LAWS(GJH)-1984-12-36

ANIL VASUDEV SALGAONKAR Vs. KERMEEN FOODS P. LTD.

Decided On December 04, 1984
ANIL VASUDEV SALGAONKAR Appellant
V/S
Kermeen Foods P. Ltd. Respondents

JUDGEMENT

(1.) OUR learned brother, Talati J., has, by the order under appeal (Kermeen Foods P. Ltd., In re : Anil Vassudev Salgaonkar v. Kermeen Foods P. Ltd. [1984] 56 Comp Cas 445 (Guj)), summarily dismissed a petition for winding up the respondent -company, Kermeen Foods P. Ltd. The winding up was sought on the ground that the company was unable to pay its debts and also on the ground that it would be just and equitable that the company be wound up, grounds falling within s. 433(e) and (f) of the Companies Act, 1956. The Companies (Court) Rules, 1959, provide for the form in which a petition for winding up has to be filed and the procedure to be adopted thereupon. Rule 96 in Part III of the Companies (Court) Rules, 1959, provides for admission of petition and that rule reads : '96. Admission of petition and Directions as to advertisement. - Upon the filing of the petition, it shall be posted before the Judge in Chambers for admission of the petition and fixing a date for the hearing thereof and for directions as to the advertisements to be published and the persons, if any, upon whom copies of the petition are to be served. The judge may, if he thinks fit, direct notice to be given to the Company before giving directions as to the advertisement of the petition.'

(2.) EVIDENTLY , the posting of the petition for admission is contemplated by sub -s. (8) of s. 439 of the Companies Act which provides that before a petition for winding up a company presented by a contingent or prospective creditor is admitted, the leave of the court shall be obtained for the admission of the petition and further that such leave shall not be granted unless the conditions specified therein are satisfied. It is evident from r. 96 that admission is contemplated for every petition for winding up whether it be by a prospective or contingent creditor or by any one else eligible to apply for winding up. In the case of a prospective or by any one else eligible to apply for winding up. In the case of a prospective or contingent creditor before the admission is made, leave also has to be obtained and the guidelines for grant of such leave are indicated in s. 439(8) of the Act.

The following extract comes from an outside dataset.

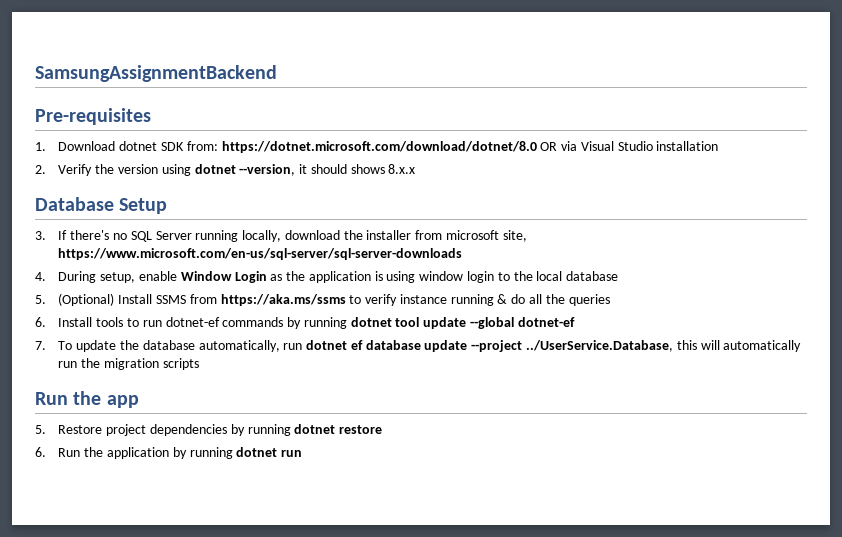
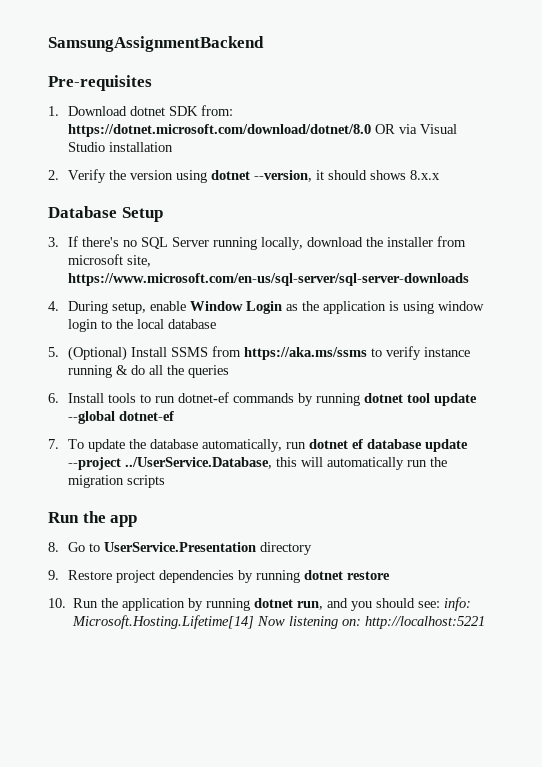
- 5. Restore project dependencies by running dotnet restore
+ 8. Go to UserService.Presentation directory
+ 9. Restore project dependencies by running dotnet restore
- 6. Run the application by running dotnet run
+ 10. Run the application by running dotnet run, and you should see: info: Microsoft.Hosting.Lifetime[14] Now listening on: http://localhost:5221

(3.) THE petitioner's case is that in 1977, the petitioner, at the request of Shri V. V. Keshkamat, the chairman and the managing director of the respondent company, gave certain guarantees to the Central Bank of India, the State Bank India and the Gujarat State Financial Corporation, on behalf of the respondent company, in connection with certain advances made by these institutions and as a result of this the petitioner has committed himself to a contingent liability of about Rs. 50 lakhs. It is said that the company has ceased to function by or about the year 1979. The respondent company had been formed to carry on business in sea foods at Veraval and due to various reasons the business had to be closed. It is the agreed case that for about five years past, the respondent company has not carried on any business. It is also the agreed case that most of the creditors of the company, namely, the banks and the financing institutions, have taken proceedings for recovery of money and the respondent company has not yet paid such dues. It is the petitioner's case that he may be ultimately held liable for the debts of the respondent company in view of the guarantees given by him despite the fact that in the litigations, the petitioner has taken up the stand that due to the subsequent creditor, the petitioner claims to be entitled to move for winding up under s. 439(1)(b) which contemplates any creditor or creditors moving a winding up petition and the term 'creditor' includes any contingent or prospective creditor under s. 439(1)(b).